The seven motivational gifts

Please note that the nine spiritual or manifestation gifts in 1 Corinthians 12 are to supplement and amplify these seven motivational gifts. For example, we can all use the spiritual gift of prophecy, but we do not all have the motivational or ministry gift of a prophet. So there are different kinds of gifting.

Three different “kinds” of gifts…

1 Romans 12:6-8 – Seven motivational or redemptive gifts.

Key Verse: We have different gifts, according to the grace given us. If a man’s gift is prophesying, let him use it in proportion to hisfaith. If it is serving, let him serve; if it is teaching, let him teach; if it is encouraging, let him encourage; if it is contributing to the needs of others, let him give generously; if it is leadership, let him govern diligently; if it is showing mercy, let him do it cheerfully. – Romans 12:6-8

2 1 Corinthians 12:1-11 – Nine spiritual or manifestation gifts for everyone.

Key Verse: Now to each one the manifestation of the Spirit is given for the common good. To one there is given through the Spirit the message of wisdom, to another the message of knowledge by means of the same Spirit, to another faith by the same Spirit, to another gifts of healing by that one Spirit, to another miraculous powers, to another prophecy, to another distinguishing between spirits, to another speaking in different kinds of tongues, and to still another the interpretation of tongues. All these are the work of one and the same Spirit, and he gives them to each one, just as he determines. – 1 Corinthians 12:1-11

3 Ephesians 4:7-16 – The five-fold offices or equipping ministries.

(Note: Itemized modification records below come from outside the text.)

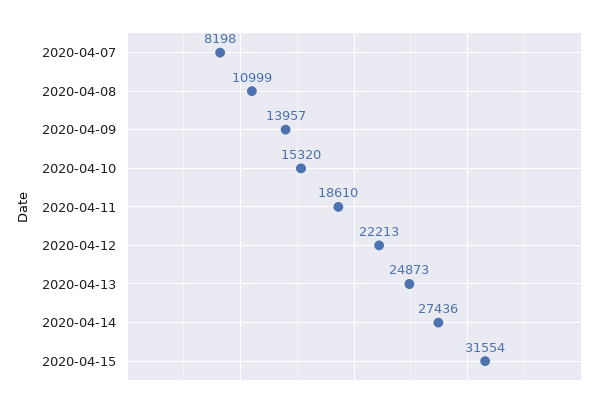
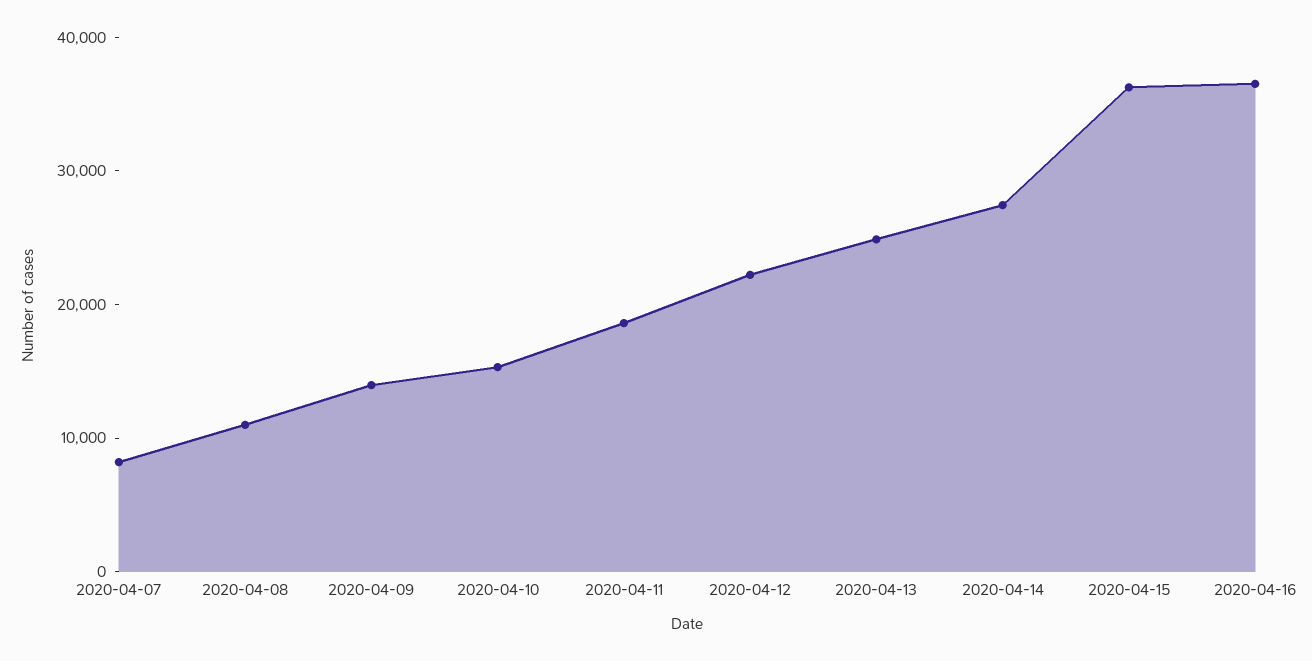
2020-04-15: 31554 -> 36000
2020-04-16: none -> 36000

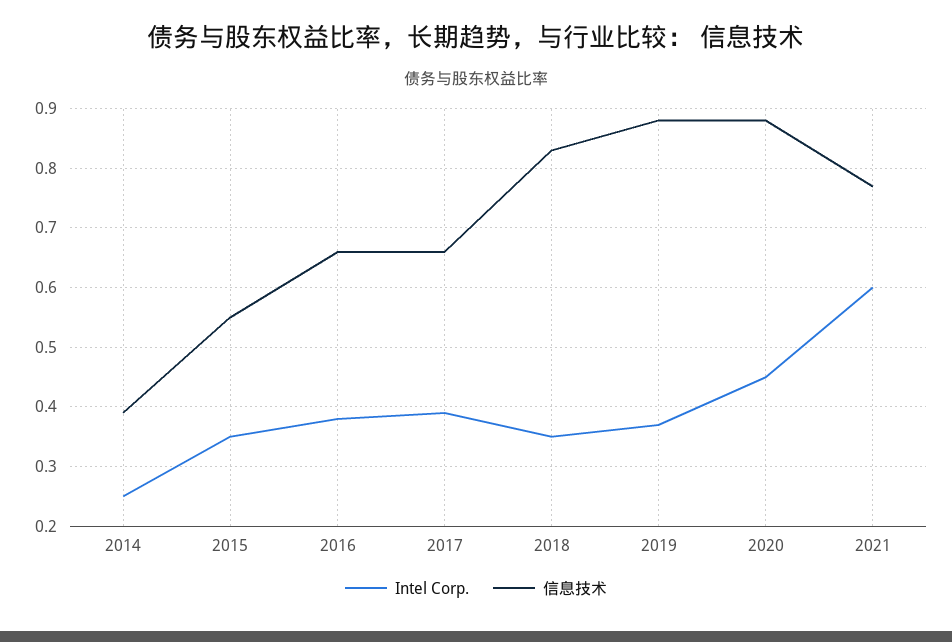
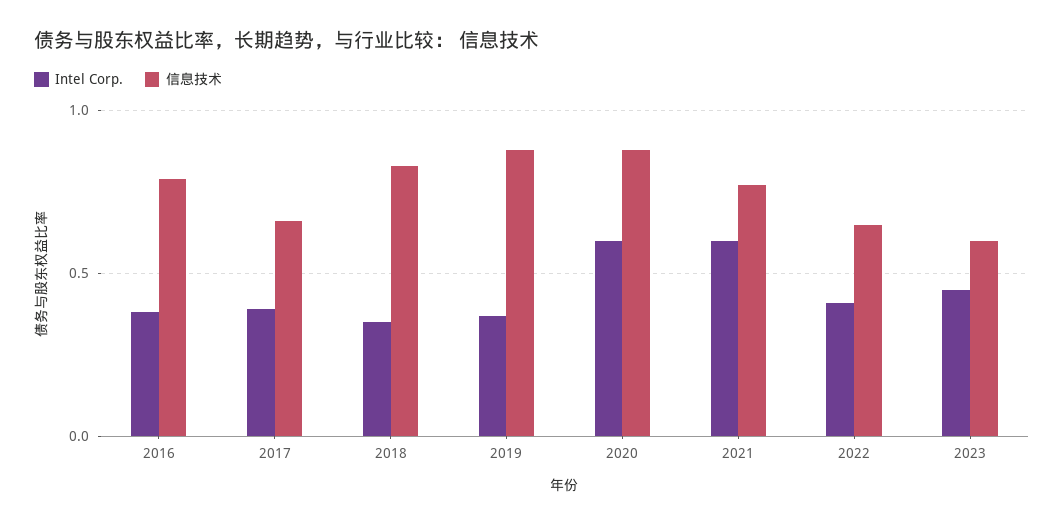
Intel Corp., 2014: 0.25 -> none
信息技术, 2014: 0.4 -> none
Intel Corp., 2015: 0.35 -> none
信息技术, 2015: 0.55 -> none
信息技术, 2016: 0.65 -> 0.8
Intel Corp., 2020: 0.45 -> 0.6
Intel Corp., 2022: none -> 0.4
信息技术, 2022: none -> 0.65
Intel Corp., 2023: none -> 0.45
信息技术, 2023: none -> 0.6

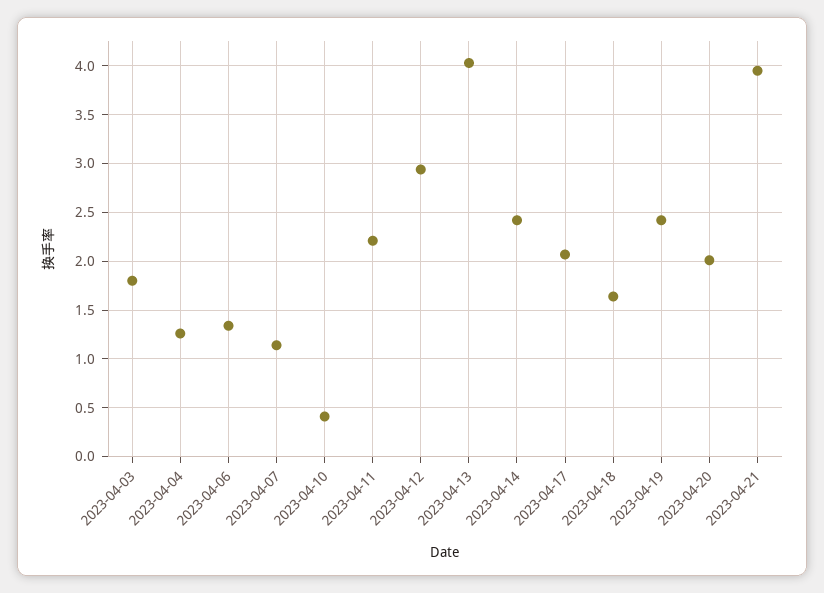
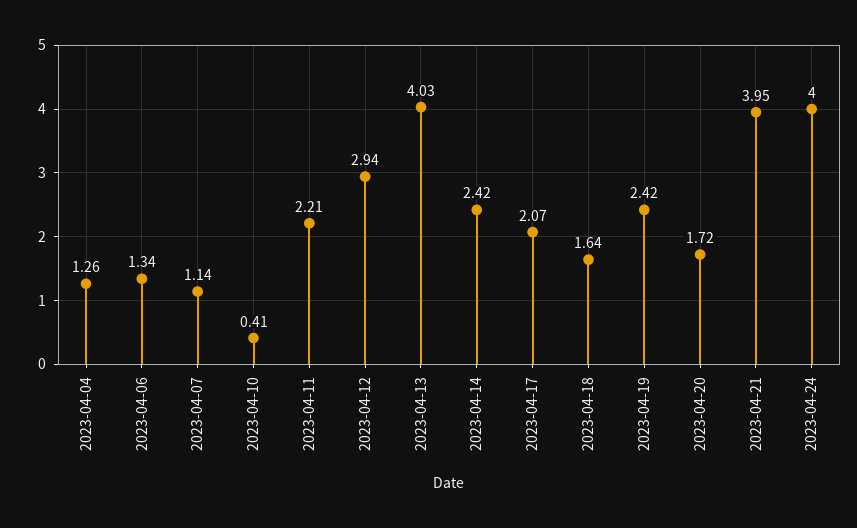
2023-04-03: 1.8 -> none
2023-04-20: 2 -> 1.72
2023-04-24: none -> 4

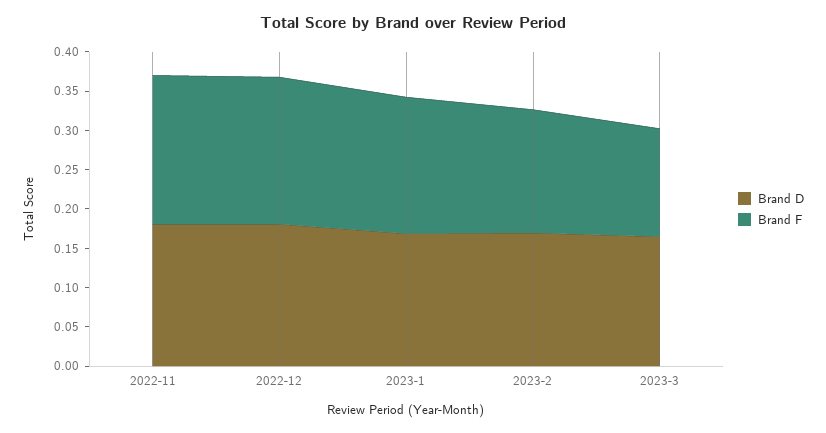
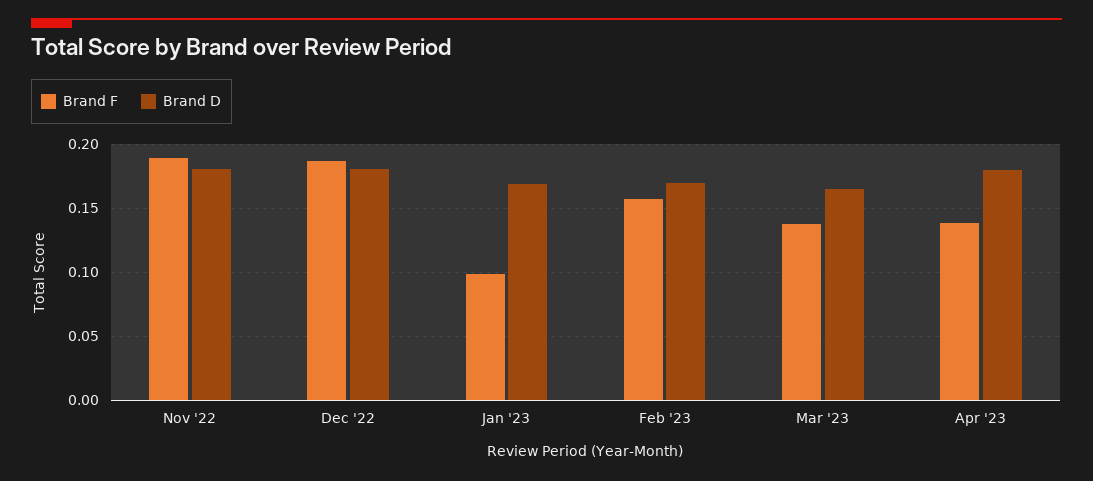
Brand F, 2023-1: 0.175 -> 0.1
Brand F, Apr '23: none -> 0.14
Brand D, Apr '23: none -> 0.18

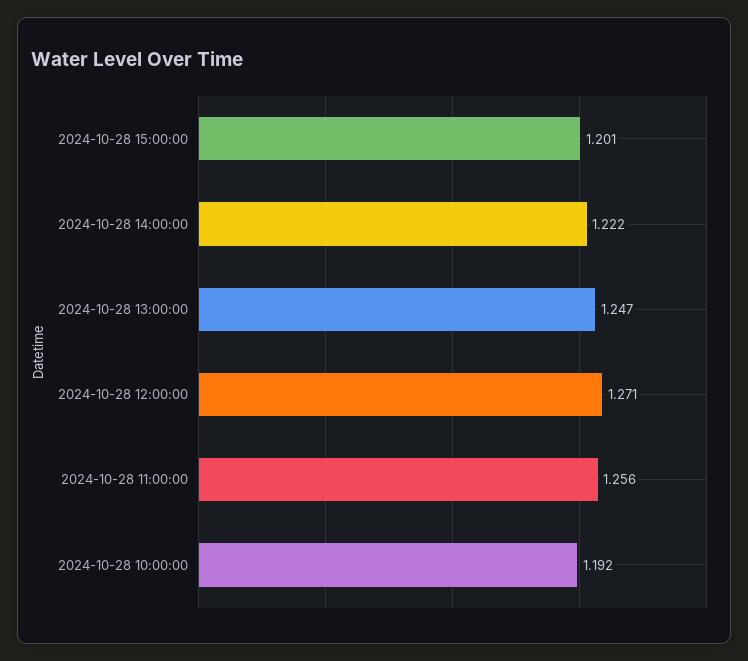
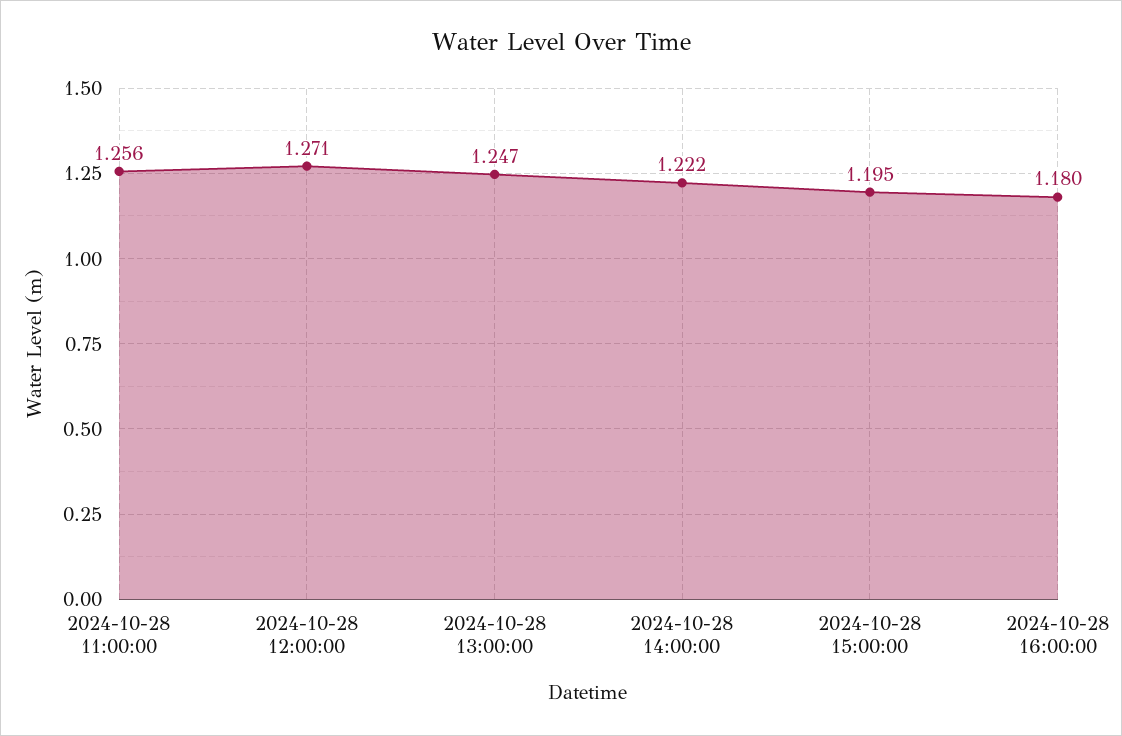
2024-10-28 15:00:00: 1.201 -> 1.195
2024-10-28 10:00:00: 1.192 -> none
2024-10-28 16:00:00: none -> 1.18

Key Verse: It was he who gave some to be apostles, some to be prophets, some to be evangelists, and some to be pastors and teachers, to prepare God’s people for works of service, so that the body of Christ may be built up until we all reach unity in the faith and in the knowledge of the Son of God and become mature, attaining to the whole measure of the fullness of Christ. – Ephesians 4:11-13


The seven motivational gifts

The Prophet

Examples: Ezekiel, John the Baptist, Caleb (Num 13+ 14, Joshua 14+15) Peter, James-the-Less (Acts 15) , Miriam, Jonathan, Naomi

Their primary gift is insight. The prophet identifies evil and discerns the motives and roots of church or personal problems. So they make good counsellors helping people understand themselves. They have a compulsion to honesty and see things in terms of black and white. When exposing sin, they have a direct approach and may seem harsh, but they want to bring people to repentance. They hate cheap grace, but know how to rebuild the broken sinner – in fact they are drawn to brokenness.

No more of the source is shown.